With the images left out, print every entry that follows exactly.

### Data under study ###

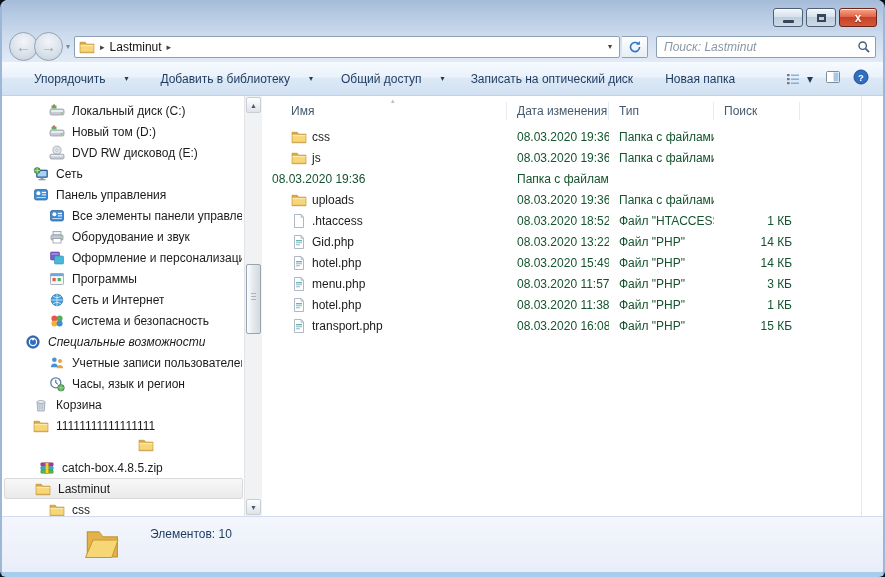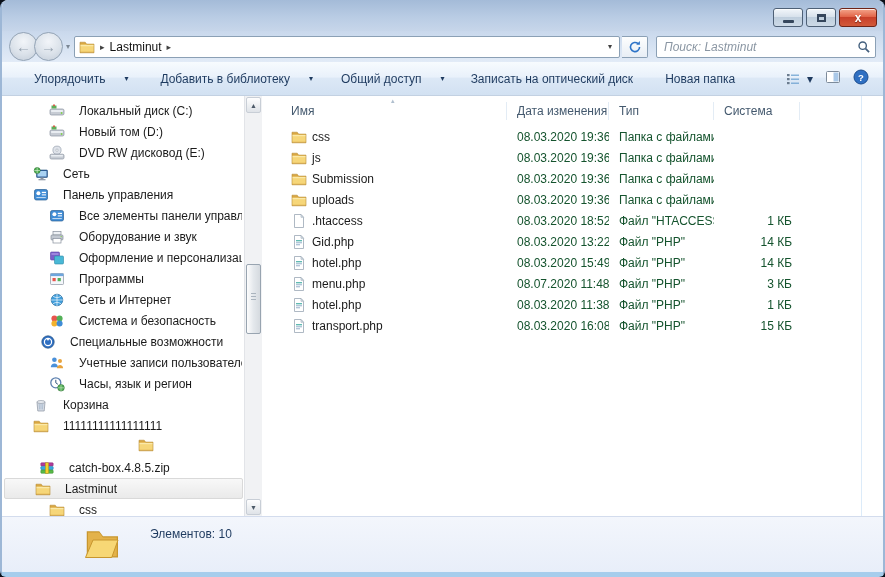"Локальный диск (C:)" .side-item { gap: 14px -> 7px }
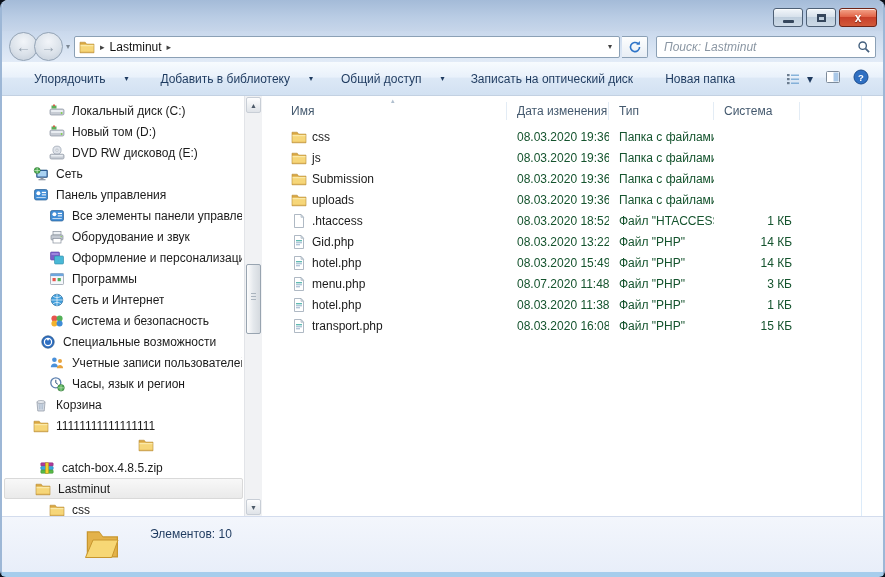"Система" div.hcell { text: Система -> Поиск }
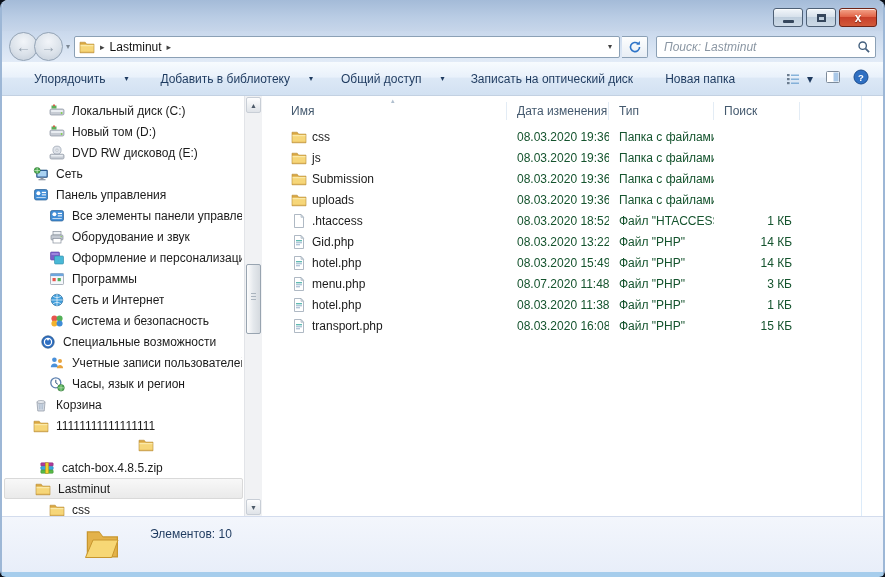"Submission" div.fcell-name { html: <div> <span> <svg> <path></path> <path></path> <path></path> <path></path> </svg> </span> <span>Submission</span> </div> -> none }
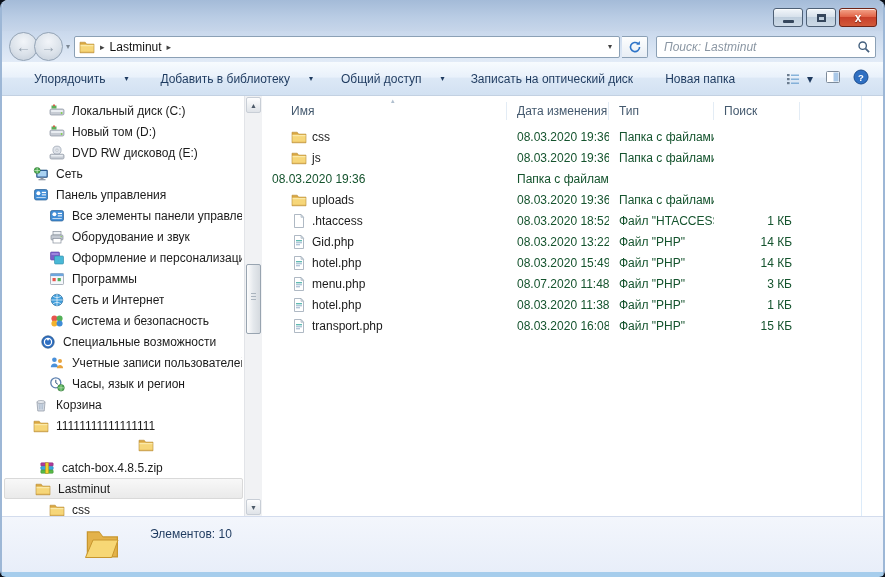"08.07.2020 11:48" div.fcell { text: 08.07.2020 11:48 -> 08.03.2020 11:57 }
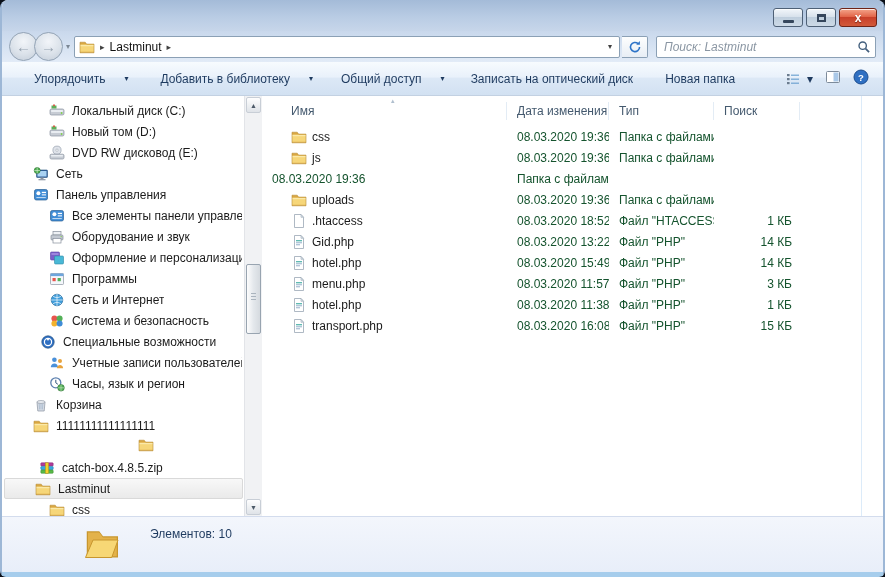"Специальные возможности" div.side-item { font-style: none -> italic; padding-left: 37px -> 22px }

###

> **Task output**
"Локальный диск (C:)" .side-item { gap: 14px -> 7px }
"Система" div.hcell { text: Система -> Поиск }
"Submission" div.fcell-name { html: <div> <span> <svg> <path></path> <path></path> <path></path> <path></path> </svg> </span> <span>Submission</span> </div> -> none }
"08.07.2020 11:48" div.fcell { text: 08.07.2020 11:48 -> 08.03.2020 11:57 }
"Специальные возможности" div.side-item { font-style: none -> italic; padding-left: 37px -> 22px }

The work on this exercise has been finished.